▸ What you are asked to do: Look below for the line with "[351,566,452,582] [618,124,750,142] the", then repeat it and all lines after it, exactly, minus any pictures.
= = = = = = =
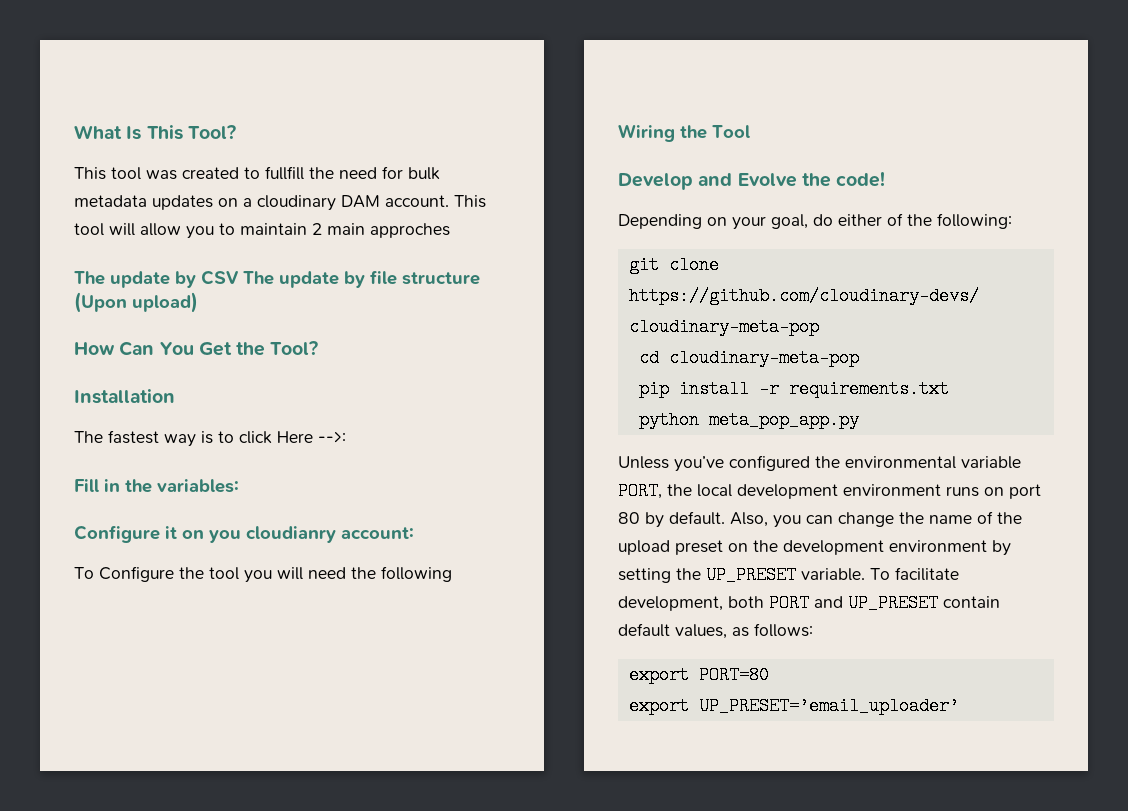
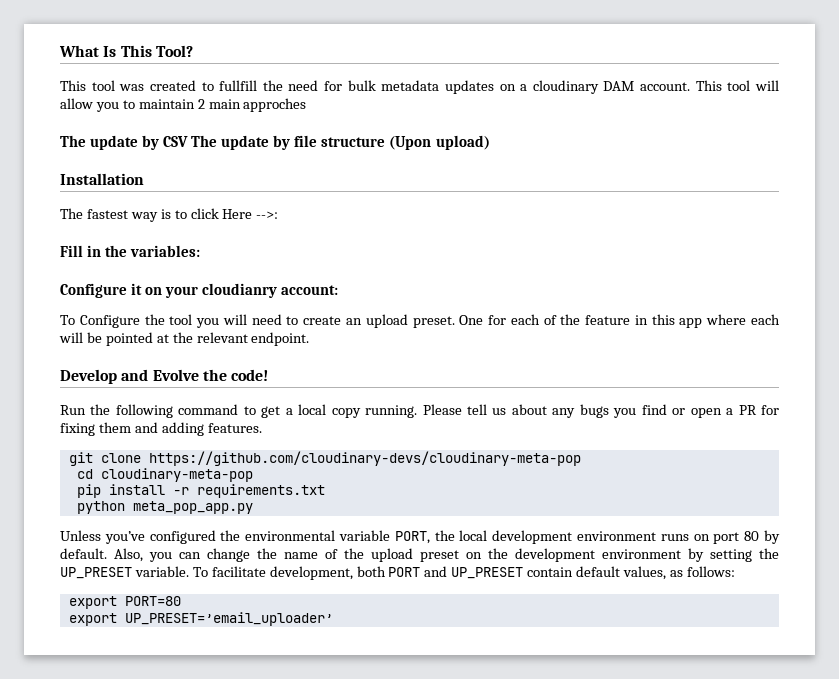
[74,341,319,356] // How Can You Get the Tool? -> (490, 142) none
[209,530,241,543] you -> [165,286,199,298] your
[351,566,452,582] [618,124,750,142] the following // Wiring the Tool -> [286,314,780,328] [59,332,310,346] to create an upload preset. One for each of the feature in this app where each will be pointed at the relevant endpoint.
[618,213,1012,230] Depending on your goal, do either of the following: -> [60,404,780,418] [60,422,262,436] Run the following command to get a local copy running. Please tell us about any bugs you find or open a PR for fixing them and adding features.

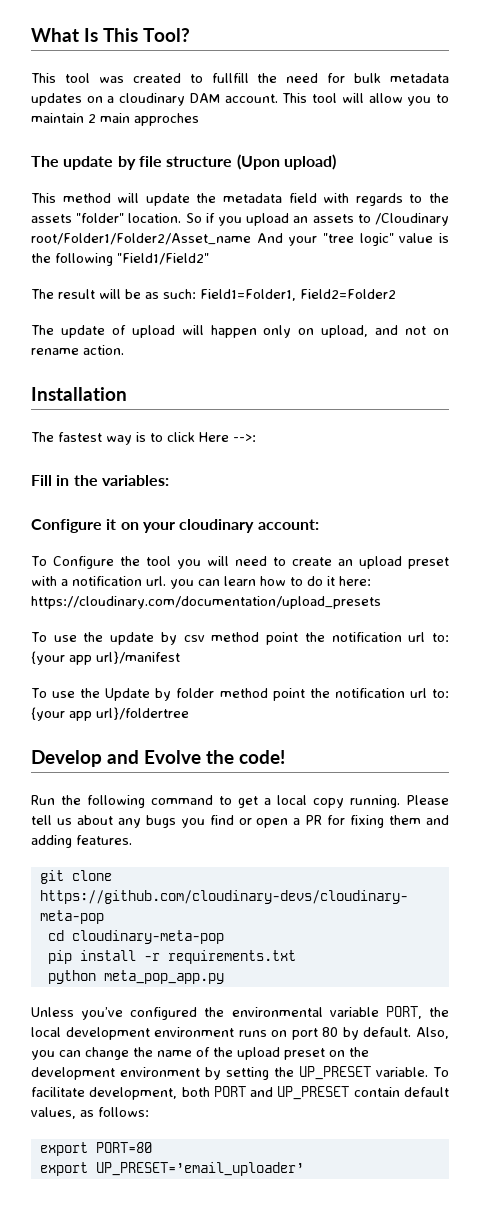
[163,135,291,150] CSV The update by -> (136, 163) none
(490, 142) none -> [31,193,450,206] [31,213,449,226] [31,233,450,246] [31,253,209,266] [31,289,396,301] [31,325,450,338] [31,345,124,355] // This method will update the metadata field with regards to the assets "folder" location. So if you upload an assets to /Cloudinary root/Folder1/Folder2/Asset_name And your "tree logic" value is the following "Field1/Field2" // The result will be as such: Field1=Folder1, Field2=Folder2 // The update of upload will happen only on upload, and not on rename action.
[202,283,278,298] cloudianry -> [179,519,255,533] cloudinary
[412,314,780,328] [59,332,310,346] preset. One for each of the feature in this app where each will be pointed at the relevant endpoint. -> [408,557,449,569] [31,576,371,589] [31,596,381,609] [31,632,449,645] [31,651,180,665] [31,688,449,701] [31,707,189,721] preset with a notification url. you can learn how to do it here: https://cloudinary.com/documentation/upload_presets // To use the update by csv method point the notification url to: {your app url}/manifest // To use the Update by folder method point the notification url to: {your app url}/foldertree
= = = = = = =
▸ Response to the exercise:
[351,566,452,582] [618,124,750,142] the following // Wiring the Tool -> [286,314,780,328] [59,332,310,346] to create an upload preset. One for each of the feature in this app where each will be pointed at the relevant endpoint.
[618,213,1012,230] Depending on your goal, do either of the following: -> [60,404,780,418] [60,422,262,436] Run the following command to get a local copy running. Please tell us about any bugs you find or open a PR for fixing them and adding features.

[163,135,291,150] CSV The update by -> (136, 163) none
(490, 142) none -> [31,193,450,206] [31,213,449,226] [31,233,450,246] [31,253,209,266] [31,289,396,301] [31,325,450,338] [31,345,124,355] // This method will update the metadata field with regards to the assets "folder" location. So if you upload an assets to /Cloudinary root/Folder1/Folder2/Asset_name And your "tree logic" value is the following "Field1/Field2" // The result will be as such: Field1=Folder1, Field2=Folder2 // The update of upload will happen only on upload, and not on rename action.
[202,283,278,298] cloudianry -> [179,519,255,533] cloudinary
[412,314,780,328] [59,332,310,346] preset. One for each of the feature in this app where each will be pointed at the relevant endpoint. -> [408,557,449,569] [31,576,371,589] [31,596,381,609] [31,632,449,645] [31,651,180,665] [31,688,449,701] [31,707,189,721] preset with a notification url. you can learn how to do it here: https://cloudinary.com/documentation/upload_presets // To use the update by csv method point the notification url to: {your app url}/manifest // To use the Update by folder method point the notification url to: {your app url}/foldertree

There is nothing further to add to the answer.